Мальчик кивнул головой и, погладив руку бабушки, опять сел на кровать, а молодая девушка вышла в сопровождении Ленца в общую комнату.

Здесь в глубокой нише он наскоро шепотом сообщил ей еще некоторые подробности, чтобы ознакомить с положением дела, и она тихонько плакала, закрывшись платком.

Нервное потрясение было слишком сильно, но ради больной Маргарита твердо подавила свое внутреннее волнение; теперь наступила реакция, и слезы облегчения неудержимо лились из ее глаз.

Прежде чем уйти, она еще раз заглянула в спальню. Маленький Макс приложил палец к губам, показав на больную, – она спала, по-видимому, крепко и сладко, сбросив со своей души тяжесть, которую взяла на свои плечи более молодая и сильная.

Через несколько минут, Маргарита опять поднималась по лестнице на чердак. Она шла как во сне; но сон этот был тревожен. Не прошло и получаса с тех пор, как она, ничего не подозревая, шла по этим ступеням, и как внезапно изменились обстоятельства в эти полчаса! Теперь ей стало ясно, почему отец взывал к ее силе и верности! Он обвинял себя в несчастной слабости – да, эта слабость, боязнь, что его оттолкнет с презрением высший свет, когда узнает о его втором браке, отравила ему всю жизнь.

Она невольно остановилась и посмотрела на главный дом. Резкий ветер врывался со свистом в открытое слуховое окно, узкий полукруг которого обрамляли блестящие, словно зубы дракона, ледяные сосульки. Маргарита содрогнулась, но не от зимнего холода, было приятно, что он освежал ее пылающее лицо, – ей живо представилась та борьба, которую придется выдержать, прежде чем восторжествует право и младший сын войдет в родительский дом.
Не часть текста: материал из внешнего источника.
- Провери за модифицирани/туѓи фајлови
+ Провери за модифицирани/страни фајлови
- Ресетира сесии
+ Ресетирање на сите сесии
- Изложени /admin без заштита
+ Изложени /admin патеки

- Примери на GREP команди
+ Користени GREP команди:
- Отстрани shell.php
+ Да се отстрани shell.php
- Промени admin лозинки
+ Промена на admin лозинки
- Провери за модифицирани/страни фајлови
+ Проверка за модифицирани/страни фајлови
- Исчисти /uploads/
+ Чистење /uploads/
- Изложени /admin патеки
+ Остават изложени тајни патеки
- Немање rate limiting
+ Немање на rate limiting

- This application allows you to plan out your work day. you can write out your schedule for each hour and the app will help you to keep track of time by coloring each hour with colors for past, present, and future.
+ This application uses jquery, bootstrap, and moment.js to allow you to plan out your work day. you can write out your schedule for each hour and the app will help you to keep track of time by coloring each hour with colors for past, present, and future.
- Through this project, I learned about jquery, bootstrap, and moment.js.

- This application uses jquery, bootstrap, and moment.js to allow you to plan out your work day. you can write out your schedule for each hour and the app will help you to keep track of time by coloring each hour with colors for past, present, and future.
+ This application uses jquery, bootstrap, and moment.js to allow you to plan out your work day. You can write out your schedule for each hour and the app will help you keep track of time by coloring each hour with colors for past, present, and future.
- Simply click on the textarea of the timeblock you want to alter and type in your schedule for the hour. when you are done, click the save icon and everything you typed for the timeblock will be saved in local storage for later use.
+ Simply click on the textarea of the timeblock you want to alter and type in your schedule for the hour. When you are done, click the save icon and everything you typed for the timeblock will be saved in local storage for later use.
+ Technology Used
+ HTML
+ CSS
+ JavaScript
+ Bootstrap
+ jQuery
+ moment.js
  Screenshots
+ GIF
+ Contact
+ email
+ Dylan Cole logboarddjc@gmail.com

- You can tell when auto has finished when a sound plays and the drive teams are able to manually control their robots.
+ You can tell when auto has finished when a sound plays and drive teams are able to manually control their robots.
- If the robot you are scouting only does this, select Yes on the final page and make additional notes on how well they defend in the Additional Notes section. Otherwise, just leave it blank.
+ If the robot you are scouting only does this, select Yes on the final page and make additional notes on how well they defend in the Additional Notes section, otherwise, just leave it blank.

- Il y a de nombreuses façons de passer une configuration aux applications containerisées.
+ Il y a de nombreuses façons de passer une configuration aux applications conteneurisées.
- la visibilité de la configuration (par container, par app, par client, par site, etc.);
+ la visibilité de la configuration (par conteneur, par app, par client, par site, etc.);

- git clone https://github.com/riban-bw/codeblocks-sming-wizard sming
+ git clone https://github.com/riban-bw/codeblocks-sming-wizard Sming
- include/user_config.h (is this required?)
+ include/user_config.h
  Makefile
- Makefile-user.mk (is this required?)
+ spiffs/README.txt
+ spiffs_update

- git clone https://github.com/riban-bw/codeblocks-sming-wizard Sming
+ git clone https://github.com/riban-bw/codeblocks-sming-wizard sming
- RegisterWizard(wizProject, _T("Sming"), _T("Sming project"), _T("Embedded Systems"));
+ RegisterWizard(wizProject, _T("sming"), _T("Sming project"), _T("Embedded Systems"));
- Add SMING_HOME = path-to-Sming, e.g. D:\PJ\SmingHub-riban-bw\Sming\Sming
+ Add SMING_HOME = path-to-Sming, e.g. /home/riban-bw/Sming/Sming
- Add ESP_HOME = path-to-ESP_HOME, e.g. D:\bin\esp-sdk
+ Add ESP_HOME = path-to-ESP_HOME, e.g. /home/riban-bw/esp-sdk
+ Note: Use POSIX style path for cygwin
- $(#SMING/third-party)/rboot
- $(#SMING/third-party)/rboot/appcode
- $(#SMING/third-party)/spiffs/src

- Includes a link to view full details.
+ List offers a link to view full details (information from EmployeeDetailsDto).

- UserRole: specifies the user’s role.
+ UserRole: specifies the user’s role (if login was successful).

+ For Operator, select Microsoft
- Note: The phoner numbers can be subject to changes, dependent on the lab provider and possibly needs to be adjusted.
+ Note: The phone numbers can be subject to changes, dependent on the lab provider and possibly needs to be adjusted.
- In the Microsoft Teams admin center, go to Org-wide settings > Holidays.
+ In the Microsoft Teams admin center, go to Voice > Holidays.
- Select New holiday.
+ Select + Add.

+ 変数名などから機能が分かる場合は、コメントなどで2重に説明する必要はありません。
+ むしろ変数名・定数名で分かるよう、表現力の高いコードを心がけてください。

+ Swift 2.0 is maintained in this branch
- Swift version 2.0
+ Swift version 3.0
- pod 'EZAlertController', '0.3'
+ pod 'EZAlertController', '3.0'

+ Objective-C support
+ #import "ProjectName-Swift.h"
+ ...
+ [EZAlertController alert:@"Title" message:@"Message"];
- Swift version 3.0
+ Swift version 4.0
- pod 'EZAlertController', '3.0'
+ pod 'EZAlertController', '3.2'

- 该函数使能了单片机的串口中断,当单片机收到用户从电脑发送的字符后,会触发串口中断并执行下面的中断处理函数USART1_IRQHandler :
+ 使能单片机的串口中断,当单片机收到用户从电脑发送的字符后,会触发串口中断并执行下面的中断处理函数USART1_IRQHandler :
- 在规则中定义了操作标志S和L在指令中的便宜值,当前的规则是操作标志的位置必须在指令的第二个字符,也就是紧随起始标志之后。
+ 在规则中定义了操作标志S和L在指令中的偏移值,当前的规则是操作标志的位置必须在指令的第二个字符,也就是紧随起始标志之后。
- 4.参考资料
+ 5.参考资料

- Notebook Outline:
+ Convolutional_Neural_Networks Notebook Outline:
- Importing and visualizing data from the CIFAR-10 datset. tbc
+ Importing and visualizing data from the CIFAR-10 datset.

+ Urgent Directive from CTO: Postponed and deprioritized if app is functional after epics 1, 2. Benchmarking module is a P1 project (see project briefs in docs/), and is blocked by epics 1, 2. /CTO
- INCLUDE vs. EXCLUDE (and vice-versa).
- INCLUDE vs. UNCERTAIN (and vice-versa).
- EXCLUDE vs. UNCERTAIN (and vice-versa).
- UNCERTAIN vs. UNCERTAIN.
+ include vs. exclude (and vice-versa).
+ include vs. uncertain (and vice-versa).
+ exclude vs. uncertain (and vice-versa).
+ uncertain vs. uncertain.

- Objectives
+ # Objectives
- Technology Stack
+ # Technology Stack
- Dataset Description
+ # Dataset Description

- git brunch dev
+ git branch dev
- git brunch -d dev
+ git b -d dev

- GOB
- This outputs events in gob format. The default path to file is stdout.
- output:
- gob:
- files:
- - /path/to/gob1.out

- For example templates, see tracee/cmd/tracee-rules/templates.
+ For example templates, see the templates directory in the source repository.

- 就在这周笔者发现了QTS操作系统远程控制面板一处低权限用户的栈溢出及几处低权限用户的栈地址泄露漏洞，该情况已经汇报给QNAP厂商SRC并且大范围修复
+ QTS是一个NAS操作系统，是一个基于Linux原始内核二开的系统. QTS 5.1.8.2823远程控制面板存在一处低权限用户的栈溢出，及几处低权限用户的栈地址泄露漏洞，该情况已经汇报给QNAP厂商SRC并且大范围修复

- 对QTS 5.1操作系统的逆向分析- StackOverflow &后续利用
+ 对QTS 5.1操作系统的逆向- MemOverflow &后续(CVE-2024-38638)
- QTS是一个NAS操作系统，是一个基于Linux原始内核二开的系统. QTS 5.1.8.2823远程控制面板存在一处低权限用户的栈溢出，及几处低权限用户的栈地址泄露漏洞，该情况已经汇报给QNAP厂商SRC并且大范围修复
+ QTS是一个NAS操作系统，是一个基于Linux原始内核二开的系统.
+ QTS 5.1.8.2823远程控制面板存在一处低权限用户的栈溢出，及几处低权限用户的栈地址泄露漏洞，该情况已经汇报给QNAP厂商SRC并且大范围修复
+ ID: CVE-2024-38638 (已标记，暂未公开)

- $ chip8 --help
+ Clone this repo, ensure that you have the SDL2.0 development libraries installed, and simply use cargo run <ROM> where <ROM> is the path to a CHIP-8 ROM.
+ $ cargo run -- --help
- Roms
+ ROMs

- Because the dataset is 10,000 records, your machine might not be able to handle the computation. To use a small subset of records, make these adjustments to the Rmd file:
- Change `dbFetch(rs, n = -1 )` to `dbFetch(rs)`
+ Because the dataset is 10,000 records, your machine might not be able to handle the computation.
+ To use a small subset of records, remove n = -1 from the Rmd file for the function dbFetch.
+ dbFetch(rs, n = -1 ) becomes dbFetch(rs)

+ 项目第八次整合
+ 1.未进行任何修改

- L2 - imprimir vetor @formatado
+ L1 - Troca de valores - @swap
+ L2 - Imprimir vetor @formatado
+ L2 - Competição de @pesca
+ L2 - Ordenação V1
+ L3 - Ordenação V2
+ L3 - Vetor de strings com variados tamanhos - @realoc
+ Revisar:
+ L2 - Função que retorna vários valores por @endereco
И не права ли была больная? Не был ли этот красивый, полный сил мальчик истинным даром для дома Лампрехтов, имевшего теперь только одного представителя?

Но какое дело было черствой, высокомерной старой даме в верхнем этаже до благосостояния гордой фирмы? Ребенок был внуком презренных «живописцев, и этого было достаточно, чтобы возмутить в ней всю кровь и заставить, как можно дольше оттягивать признание сироты.